Exercise data:

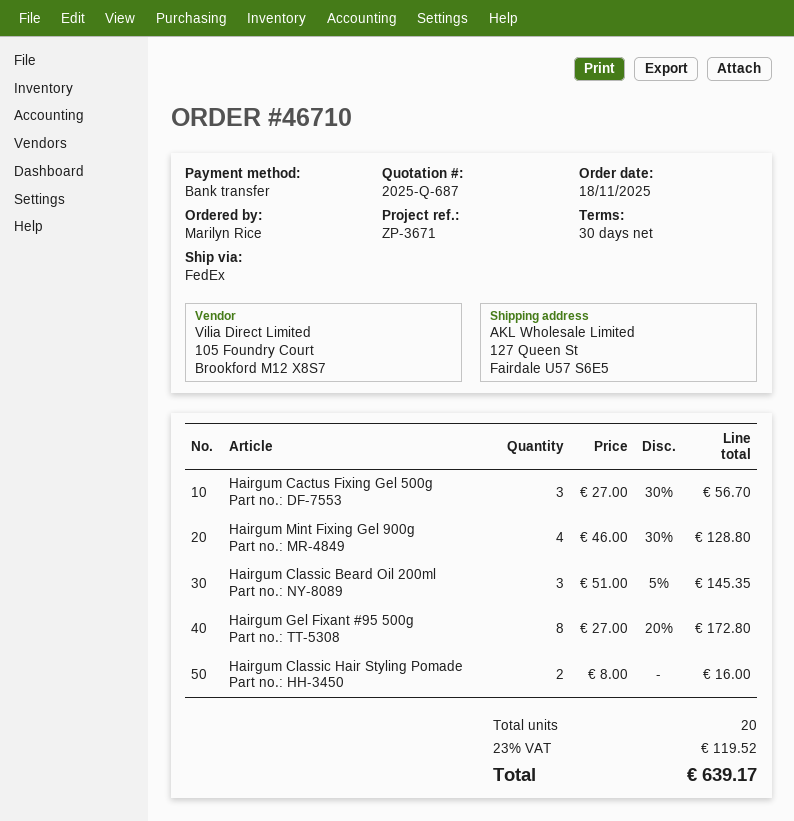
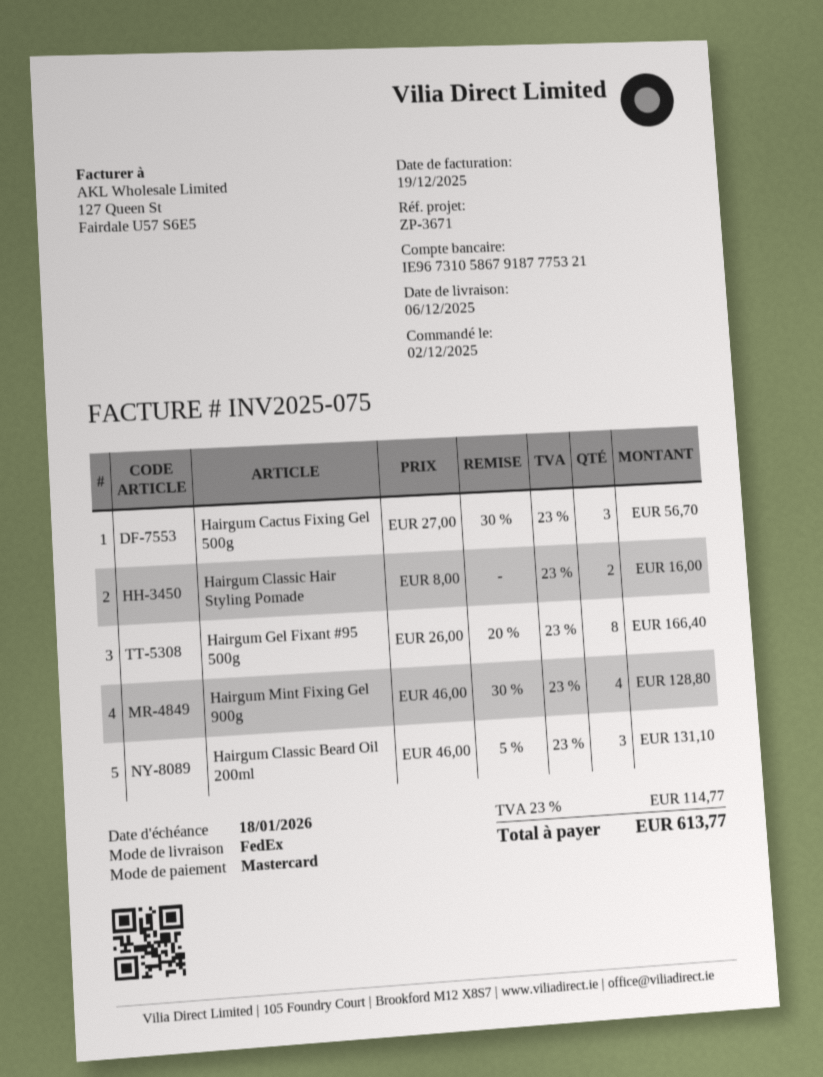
order date: 2025-11-18 -> 2025-12-02
payment method: bank transfer -> Mastercard
Hairgum Classic Beard Oil 200ml: 3 x 51.00 - 5% = 145.35 -> 3 x 46.00 - 5% = 131.10
Hairgum Gel Fixant #95 500g: 8 x 27.00 - 20% = 172.80 -> 8 x 26.00 - 20% = 166.40
tax: 23% = 119.52 -> 23% = 114.77
total: 639.17 -> 613.77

Your instructions: Each line of the material above that contains the word "Hairgum" counts once; report the total and nothing else.

Completed task: 2